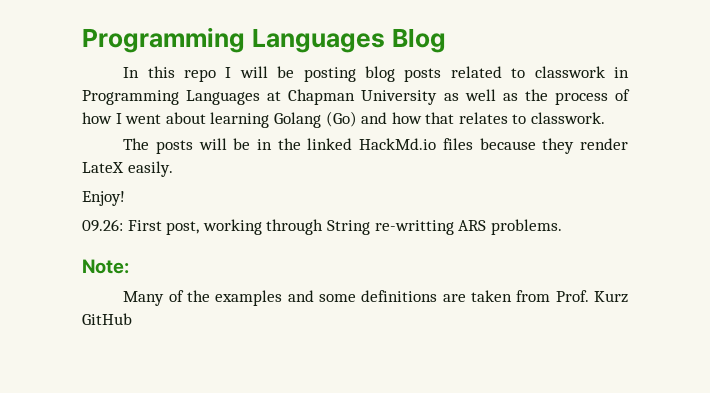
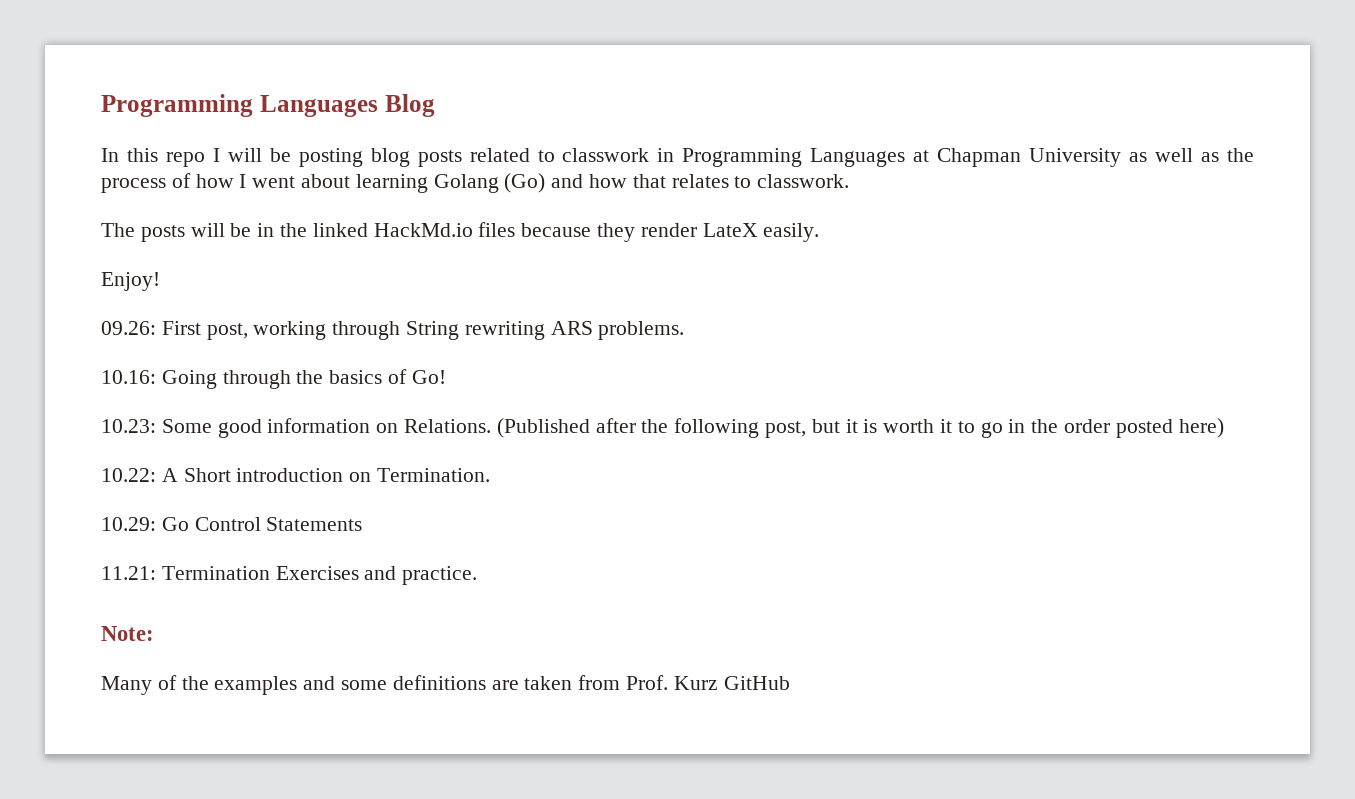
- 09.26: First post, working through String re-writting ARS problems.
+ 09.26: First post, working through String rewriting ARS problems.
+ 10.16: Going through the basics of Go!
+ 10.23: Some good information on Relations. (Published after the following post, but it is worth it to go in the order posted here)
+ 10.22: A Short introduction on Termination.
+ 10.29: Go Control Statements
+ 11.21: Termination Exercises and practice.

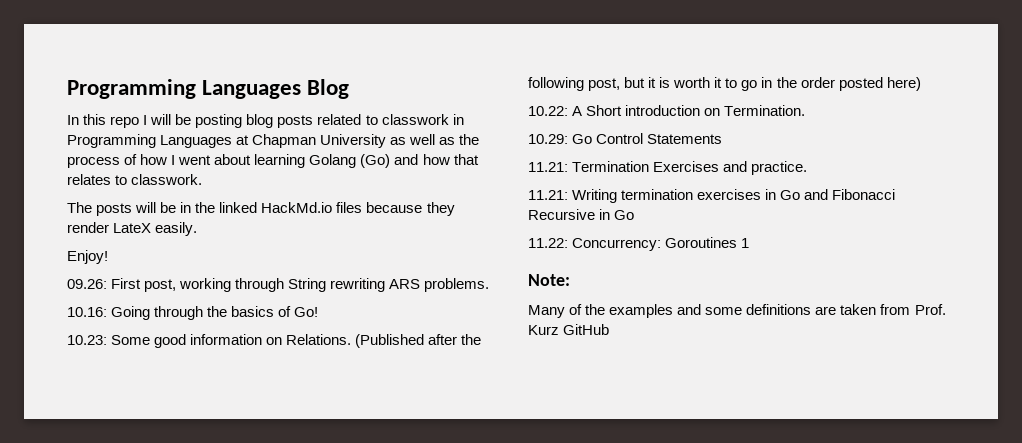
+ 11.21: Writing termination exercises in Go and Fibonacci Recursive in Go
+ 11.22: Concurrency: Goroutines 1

──────

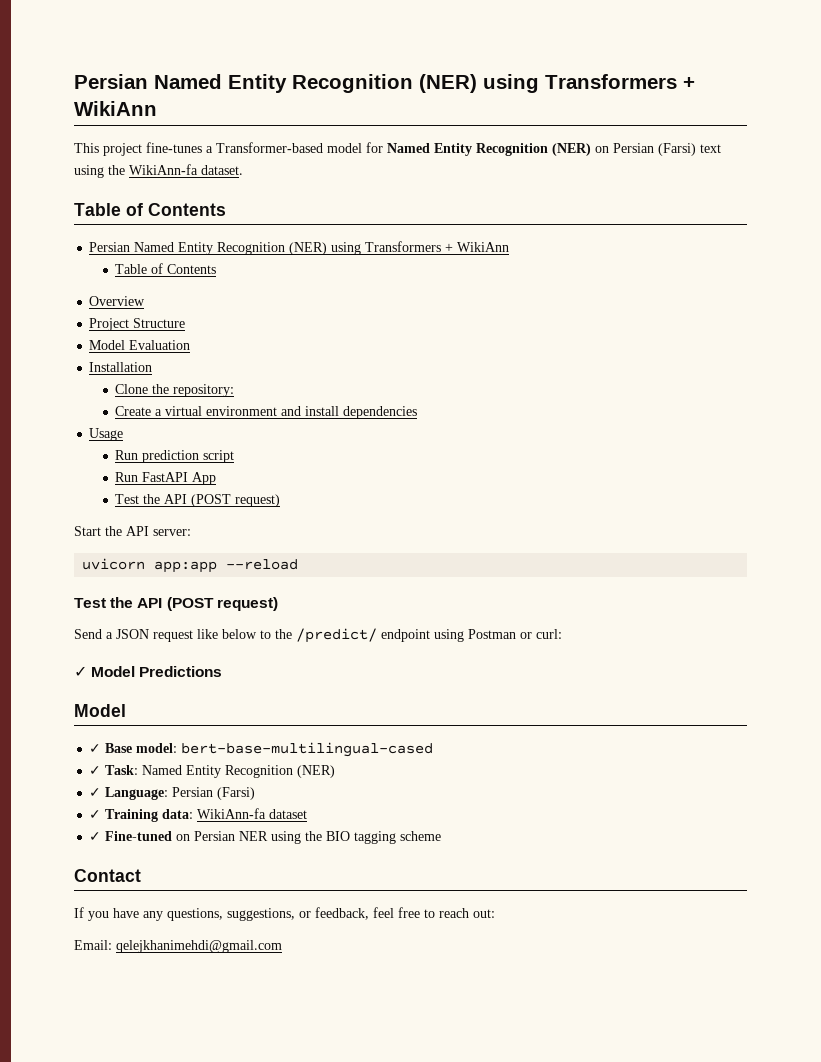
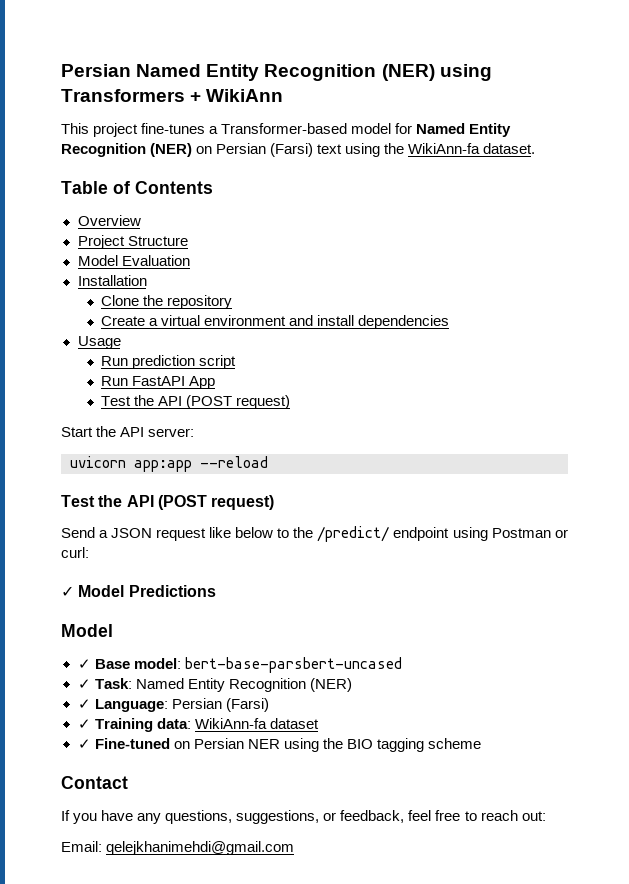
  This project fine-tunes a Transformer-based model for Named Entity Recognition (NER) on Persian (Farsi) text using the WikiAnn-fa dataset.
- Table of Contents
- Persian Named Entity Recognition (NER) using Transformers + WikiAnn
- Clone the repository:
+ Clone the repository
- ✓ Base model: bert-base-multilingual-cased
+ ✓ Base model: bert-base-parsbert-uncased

──────

**Action item:** The reply should hold the entries above from the line with "Go Control Statements" to the line with "Concurrency: Goroutines 1", duplicated exactly, pictures excluded.

**Written solution:**
+ 10.29: Go Control Statements
+ 11.21: Termination Exercises and practice.

+ 11.21: Writing termination exercises in Go and Fibonacci Recursive in Go
+ 11.22: Concurrency: Goroutines 1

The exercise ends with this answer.